MAGIは、星にその御子のいるところまで導かれる。

Having been warned in a dream

夢の中でお告げを受ける。ヘロデ王のところへ帰ってはならないと。それで別の道を通ってMAGIたちは自分の国へと帰る。

an angel of Load のお告げは、ヨセフにもくだる。

Get Up! Take the child and his mother and escape to Egypt.

起きなさい!御子とその母を連れてエジプトに逃げるのです!私が知らせるまでそこにいなさい。ヘロデが御子を殺すために探しています!

ヨセフと御子とその母は、お告げにしたがってエジプトに逃れます。ヘロデ王はMAGIたちの報告を待っていましたが、OUTWITTED(出し抜かれる)されたことに気付いて荒れ狂います。そして、他のものを派遣して、ベツレヘムとその付近の地方にいる2歳以下の子供をことごとく殺害しました。

これが、9から18までの物語です。

19から23は、ヘロデ王が死んだ後、An angel of the Load がヨセフの夢に現れイスラエルの地にもどるように命ずる。そして、ガリラヤのナザレという町に住むことになるところまでを語る。ここまでが第1章だ。

イエスの物語の壮大な幕開けにふさわしいエピソードという感じがする。

第3章は、荒野のヨハネ、パプテスマ(洗礼)のヨハネの物語とそこにイエスが洗礼を受けに来て、天からの声が「This is my Son, whom I love; with him I am well pleased.」と、イエスを呼ぶところまでである。

第4章は、the Spirit によって荒野に入り、40日40夜、悪魔(devil)に試みられるという試練を受ける。こう見ると、悪魔は言わば神の試験官でもあり、教官でもあるような感じもする。

そしてそこでは、旧約聖書の言葉によって論争がなされるのだ。悪魔は旧約聖書の言葉を引用してイエスを試す。悪魔は全世界を示して、私の前にひれ伏して拝むならば、これら全てをあなたにあげよう、という。イエスは、"Away from me Satan! For it is written:'Worship the Load your God, and serve him only.'"と答え、悪魔を退けた。

これで試練は終わり、悪魔は去り、天使らがイエスの元にやってきて使えた。ここまでが1から11までである。

ここで、しばらくの時間があるのかどうか分からないが、言葉の上では、When と、直ぐその後に続いて、パプテスマのヨハネが捕らえられたと聞いて、イエスはガリラヤへ向かうことになる。そしてこのときから、イエスはPREACH(説教)をはじめるのだ。その言葉は、パプテスマのヨハネが言っていたのと同じ言葉でつづられている。

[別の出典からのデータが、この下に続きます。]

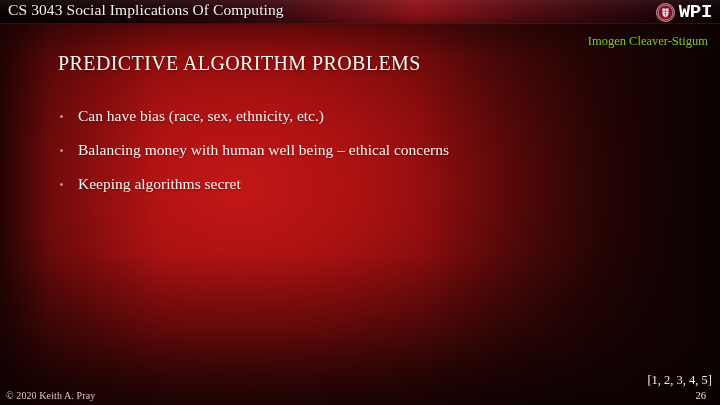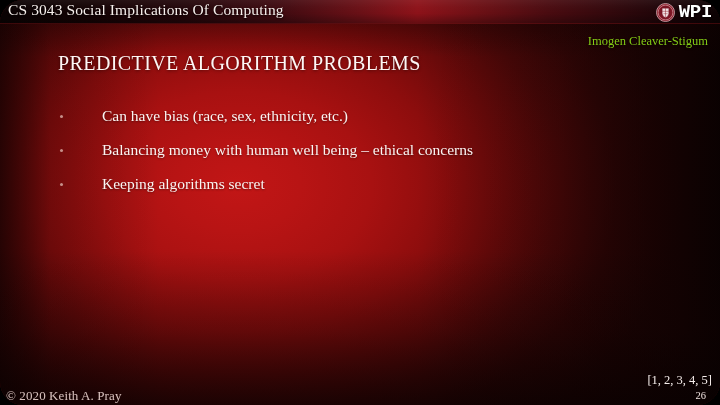--- a/index.html
+++ b/index.html
@@ -8,21 +8,20 @@
     background: #000;
   }
   .slide {
     position: relative;
     width: 720px;
     height: 405px;
     overflow: hidden;
     font-family: "Liberation Serif", "DejaVu Serif", serif;
     background-color: #2a0606;
     user-select: none;
-    border-radius: 23px;
   }
   
   .bg-base {
     position: absolute;
     inset: 0;
     background:
       radial-gradient(ellipse 62% 78% at 33% 46%,
         #c21616 0%,
         #b81414 14%,
         #a81111 30%,
@@ -152,21 +151,20 @@
     left: 58px;
     top: 106px;
     width: 600px;
   }
   .bullet {
     position: relative;
     display: flex;
     align-items: flex-start;
     margin-bottom: 14px;
     min-height: 20px;
-    gap: 24px;
   }
   .bullet-dot {
     flex: 0 0 auto;
     width: 18px;
     display: flex;
     justify-content: flex-start;
     align-items: center;
     height: 20px;
     padding-left: 2px;
   }
@@ -184,21 +182,21 @@
     line-height: 20px;
     color: #fbf4f2;
     white-space: nowrap;
     text-shadow: 0 1px 2px rgba(0,0,0,0.4);
   }
   
   .copyright {
     position: absolute;
     left: 6px;
     bottom: 4px;
-    font-size: 13px;
+    font-size: 10px;
     line-height: 10px;
     color: #e8d2ce;
     letter-spacing: 0.1px;
     white-space: nowrap;
     opacity: 0.92;
   }
   .citation {
     position: absolute;
     right: 8px;
     bottom: 18px;

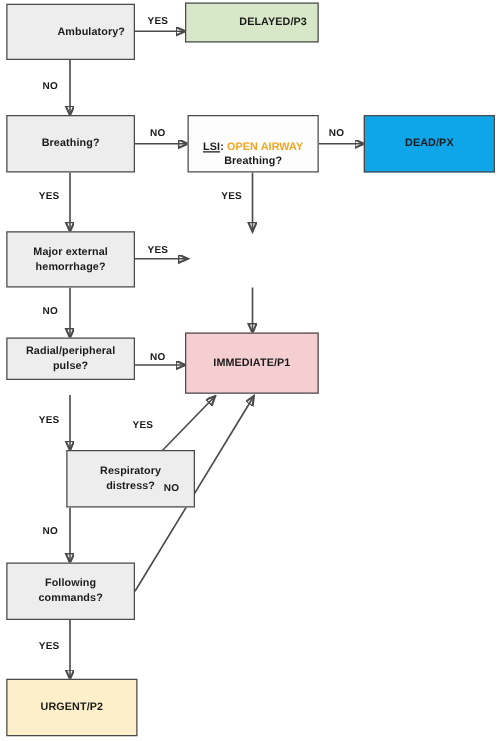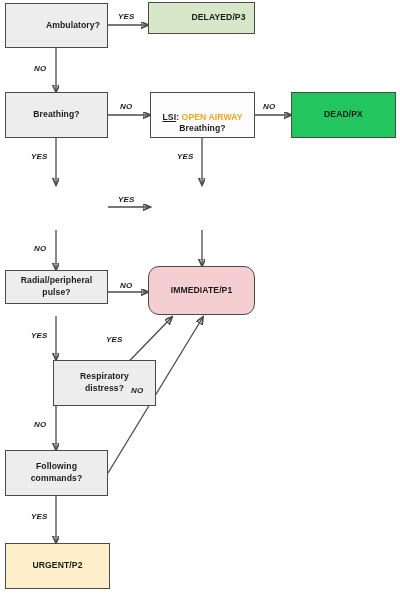--- a/index.html
+++ b/index.html
@@ -25,37 +25,36 @@
     font-size:8.6px;
     font-weight:bold;
     color:#1a1a1a;
     line-height:1.35;
     letter-spacing:0.1px;
     padding:2px 4px;
   }
   .node.decision{ background:#ededed; }
   .node.lsi{ background:#fdfdfd; }
   .node.delayed{ background:#d6e8c8; }
-  .node.dead{ background:#22c55e;text-align:right; }
+  .node.dead{ background:#0ea5e9;text-align:right; }
   .node.immediate{ background:#f5ced2; }
   .node.urgent{ background:#fdefc9; }
 
   .lsi-line1{ display:block; white-space:nowrap; }
   .lsi-tag{
     text-decoration:underline;
     color:#1a1a1a;
   }
   .lsi-action{ color:#f0a51e; }
   .lsi-q{ display:block; color:#1a1a1a; }
 
   .edge-label{
     position:absolute;
     font-size:8px;
     font-weight:bold;
-    font-style:italic;
     color:#1a1a1a;
     white-space:nowrap;
     letter-spacing:0.2px;
   }
   svg.wires{
     position:absolute;
     left:0; top:0;
     width:400px; height:593px;
     pointer-events:none;
   }
@@ -125,28 +124,32 @@
       <span class="lsi-tag">LSI</span><span class="lsi-tag-sep">:</span>
       <span class="lsi-action">OPEN AIRWAY</span>
     </span>
     <span class="lsi-q">Breathing?</span>
   </div>
 
   <div class="node dead" style="left:291px;top:92px;width:105px;height:46px;">
     <span>DEAD/PX</span>
   </div>
 
+  <div class="node decision" style="left:5px;top:185px;width:103px;height:45px;flex-direction:column;">
+    <span>Major external</span>
+    <span>hemorrhage?</span>
+  </div>
 
 
   <div class="node decision" style="left:5px;top:270px;width:103px;height:34px;flex-direction:column;">
     <span>Radial/peripheral</span>
     <span>pulse?</span>
   </div>
 
-  <div class="node immediate" style="left:148px;top:266px;width:107px;height:49px;border-radius:11px;">
+  <div class="node immediate" style="left:148px;top:266px;width:107px;height:49px;">
     <span>IMMEDIATE/P1</span>
   </div>
 
   <div class="node decision" style="left:5px;top:360px;width:103px;height:46px;flex-direction:column;margin-left:48px;">
     <span>Respiratory</span>
     <span>distress?</span>
   </div>
 
   <div class="node decision" style="left:5px;top:450px;width:103px;height:46px;flex-direction:column;">
     <span>Following</span>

"Repent,for the kingdom of heaven is niear."と。

そして、シモンと呼ばれた猟師のペテロとアンデレ兄弟を、人間を漁るものにしてあげようといって弟子にしたを始め、ガリラヤ全土の synagoguesで説教をし、病気を癒すなどの奇跡を起こす。その噂はシリア全土に広がり、おびただしい群集がイエスに従うことになる。第4章後半の12から25まで、イエスの伝道の出発とその様子を記していることになる。

第5章は、有名な「山上の垂訓」となる。ここから、イエスの説いた具体的な説教の内容が語られ、第6章、第7章の終わりまで記されている。